The simplest way to look at Lagrange Multipliers is to look at it geometrically. Given a function F(x,y) and a curve C, what point on C maximizes F? Since the gradient of any function always points in the direction of fastest increase, we could start at any point and "follow the gradient" to find the maximum value. Of course, since we are constrained to C, we can't actually do that. What we would do is move in the direction along C closest to the direction of the direction of C.

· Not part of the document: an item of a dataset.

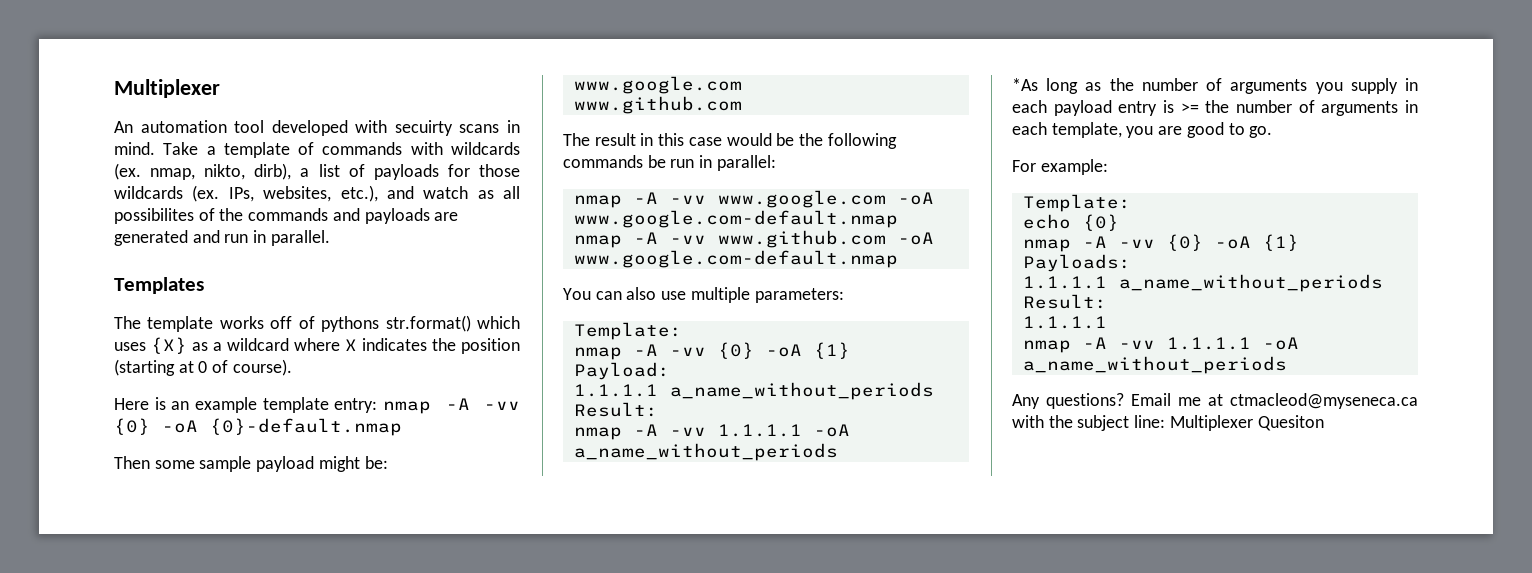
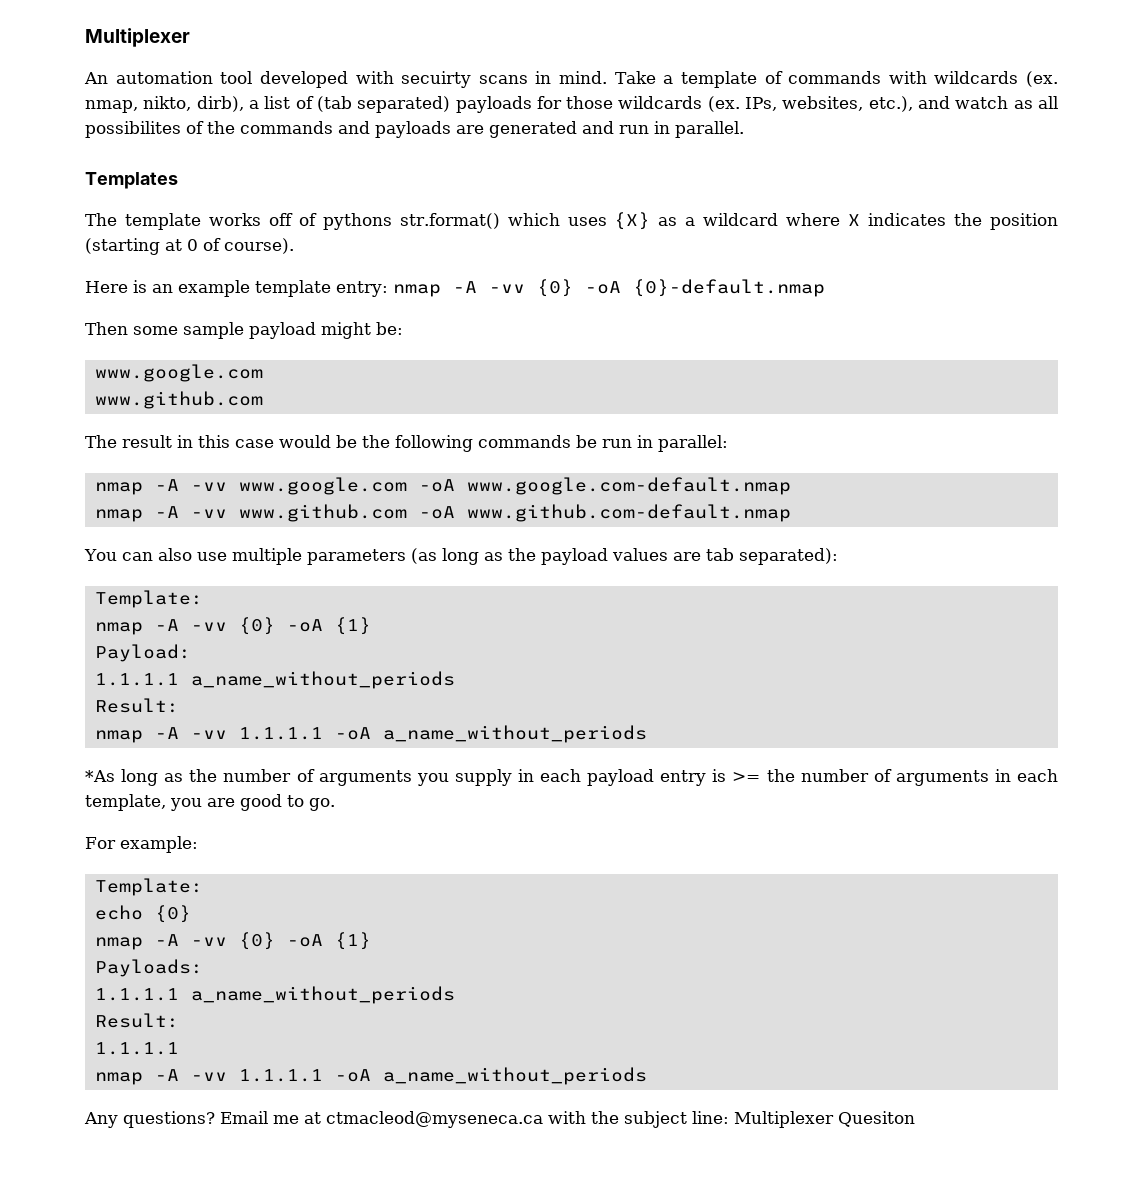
(365, 170) none -> [316,96,451,113] (tab separated)
[573,250,898,268] www.google.com-default.nmap -> [466,504,791,522] www.github.com-default.nmap
[754,288,844,303] parameters: -> [306,548,838,565] parameters (as long as the payload values are tab separated):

When can we NOT do that? When the gradient is exactly perpendicular to C! Of course, if C is defined by a function g(x,y)= constant, its gradient is also perpendicular to C so the condition is that the two gradients are parallel: one is a multiple (the Lagrange Multiplier) of the other.

7. Jul 14, 2004

arildno

Here's another simple argument about Lagrange multipliers:

Let $$f(x_{1},x_{2},...,x_{n})$$ be the function we want to minimize under conditions $$G_{i}(x_{1},...,x_{n})=0,i,...{k}<n$$

Construct the function F:
$$F(x_{1},...,x_{n},\lambda_{1},...,\lambda_{k})=f+\sum_{i=1}^{k}\lambda_{i}G_{i}$$

A couple of observations:
1) As usual F's stationary points are found by requiring it's gradient to be zero there.
That is, we have the k+n equations determining F's stationary points:
$$\frac{\partial{F}}{\partial{x}_{i}}=0,i=1,..,n, \frac{\partial{F}}{\partial{\lambda}_{i}}=0,i=1,..,k$$

2) f is simply F (or close enough, anyways) when we restrict our attention to that part of F's domain determined by the having the G's equal to zero!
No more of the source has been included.